= Beginning of Section =

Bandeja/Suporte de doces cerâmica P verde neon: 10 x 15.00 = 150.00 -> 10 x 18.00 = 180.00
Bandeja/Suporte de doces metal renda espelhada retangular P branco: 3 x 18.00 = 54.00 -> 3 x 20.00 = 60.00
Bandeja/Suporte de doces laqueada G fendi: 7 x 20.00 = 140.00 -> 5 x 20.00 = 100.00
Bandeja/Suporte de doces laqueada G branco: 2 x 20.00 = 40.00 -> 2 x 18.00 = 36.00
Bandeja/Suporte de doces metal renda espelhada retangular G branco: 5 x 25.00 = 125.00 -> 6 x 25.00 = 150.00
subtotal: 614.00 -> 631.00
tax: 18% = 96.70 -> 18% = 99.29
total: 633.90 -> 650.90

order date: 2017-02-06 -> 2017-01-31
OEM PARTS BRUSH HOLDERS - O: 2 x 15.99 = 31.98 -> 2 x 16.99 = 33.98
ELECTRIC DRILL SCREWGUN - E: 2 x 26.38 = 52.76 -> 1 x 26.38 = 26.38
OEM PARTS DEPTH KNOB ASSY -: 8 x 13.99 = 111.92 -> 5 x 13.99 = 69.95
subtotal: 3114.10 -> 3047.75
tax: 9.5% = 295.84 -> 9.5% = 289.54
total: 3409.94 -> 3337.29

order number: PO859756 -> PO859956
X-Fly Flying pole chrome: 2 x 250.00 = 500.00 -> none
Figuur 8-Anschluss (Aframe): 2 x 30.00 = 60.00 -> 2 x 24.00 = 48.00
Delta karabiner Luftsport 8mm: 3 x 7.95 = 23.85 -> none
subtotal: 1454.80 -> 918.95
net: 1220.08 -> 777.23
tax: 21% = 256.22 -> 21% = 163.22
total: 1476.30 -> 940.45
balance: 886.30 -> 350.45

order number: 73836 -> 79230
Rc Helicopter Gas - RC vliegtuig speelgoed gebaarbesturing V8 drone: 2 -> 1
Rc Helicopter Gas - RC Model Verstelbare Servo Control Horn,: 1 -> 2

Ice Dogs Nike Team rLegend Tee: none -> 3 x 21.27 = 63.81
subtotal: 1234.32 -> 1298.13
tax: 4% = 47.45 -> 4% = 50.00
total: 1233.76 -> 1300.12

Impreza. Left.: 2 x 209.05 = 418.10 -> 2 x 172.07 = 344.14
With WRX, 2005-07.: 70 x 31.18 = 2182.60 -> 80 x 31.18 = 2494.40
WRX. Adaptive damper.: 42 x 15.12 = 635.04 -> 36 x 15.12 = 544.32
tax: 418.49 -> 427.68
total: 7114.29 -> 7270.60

= End of Section =

### Work request
From the listing above, return the lines starting at the one with "Rc Helicopter Gas - RC vliegtuig" and ending at the one with "total: 1233.76 -> 1300.12", both kept, exactly as they appear and nothing more.

### Finished task
Rc Helicopter Gas - RC vliegtuig speelgoed gebaarbesturing V8 drone: 2 -> 1
Rc Helicopter Gas - RC Model Verstelbare Servo Control Horn,: 1 -> 2

Ice Dogs Nike Team rLegend Tee: none -> 3 x 21.27 = 63.81
subtotal: 1234.32 -> 1298.13
tax: 4% = 47.45 -> 4% = 50.00
total: 1233.76 -> 1300.12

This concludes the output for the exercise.